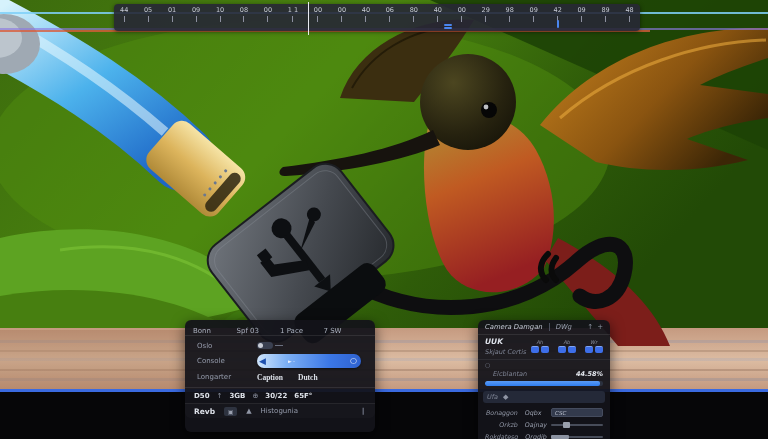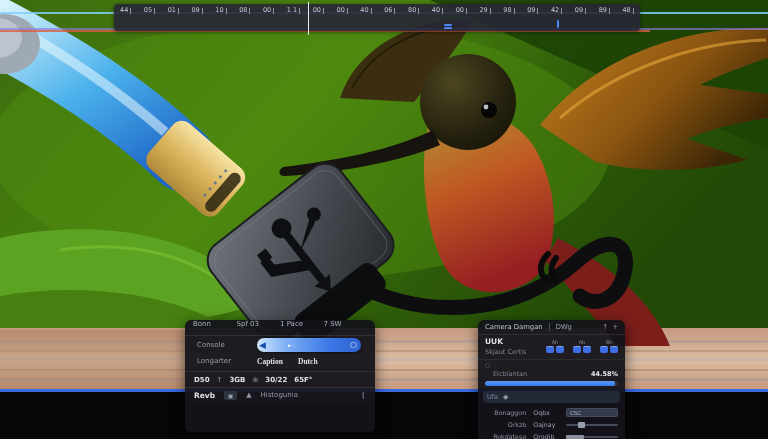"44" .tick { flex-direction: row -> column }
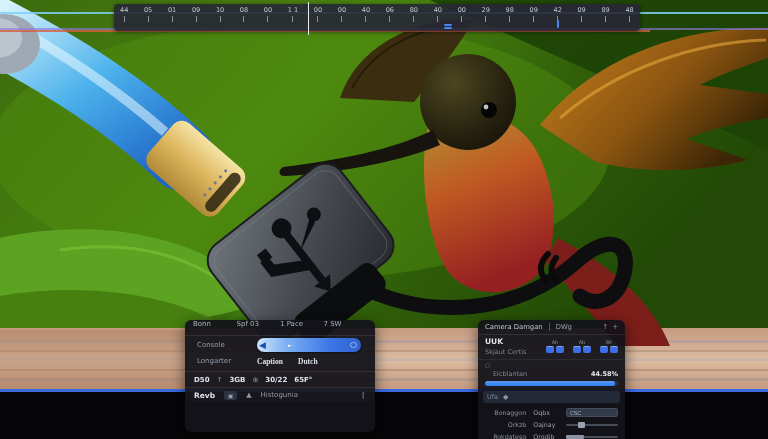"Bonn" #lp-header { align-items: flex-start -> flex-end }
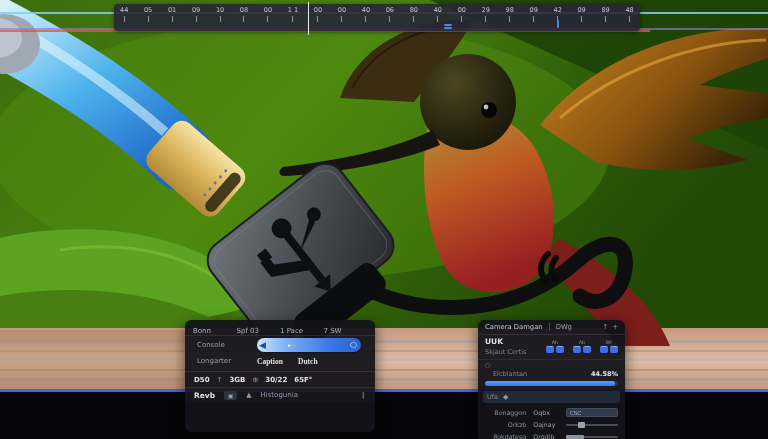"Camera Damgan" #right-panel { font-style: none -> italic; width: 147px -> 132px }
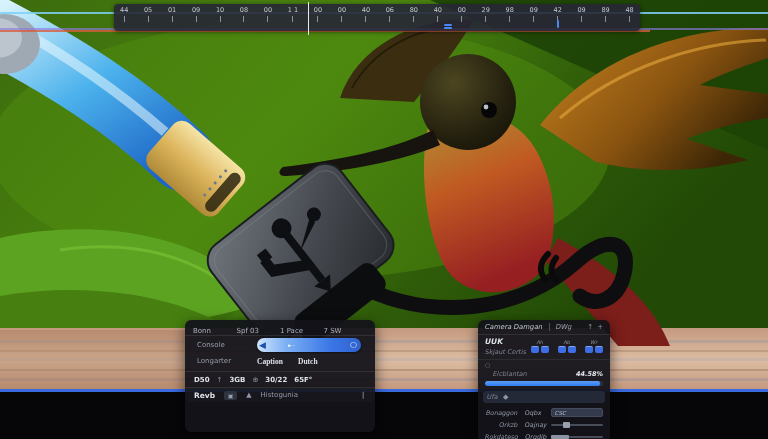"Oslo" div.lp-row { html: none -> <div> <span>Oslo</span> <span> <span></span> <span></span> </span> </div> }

==

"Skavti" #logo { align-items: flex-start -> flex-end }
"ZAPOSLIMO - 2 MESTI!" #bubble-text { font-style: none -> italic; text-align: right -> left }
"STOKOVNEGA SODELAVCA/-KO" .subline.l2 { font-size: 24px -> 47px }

---

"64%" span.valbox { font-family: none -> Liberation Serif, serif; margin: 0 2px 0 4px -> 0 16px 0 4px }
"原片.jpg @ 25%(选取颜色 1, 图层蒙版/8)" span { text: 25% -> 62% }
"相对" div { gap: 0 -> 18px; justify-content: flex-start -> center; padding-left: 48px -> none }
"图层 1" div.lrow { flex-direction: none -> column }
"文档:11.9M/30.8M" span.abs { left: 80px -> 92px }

== PROBLEM STATEMENT ==
Note every line in the material with "left" and copy it.

== ANSWER TO THIS PROBLEM ==
"ZAPOSLIMO - 2 MESTI!" #bubble-text { font-style: none -> italic; text-align: right -> left }
"相对" div { gap: 0 -> 18px; justify-content: flex-start -> center; padding-left: 48px -> none }
"文档:11.9M/30.8M" span.abs { left: 80px -> 92px }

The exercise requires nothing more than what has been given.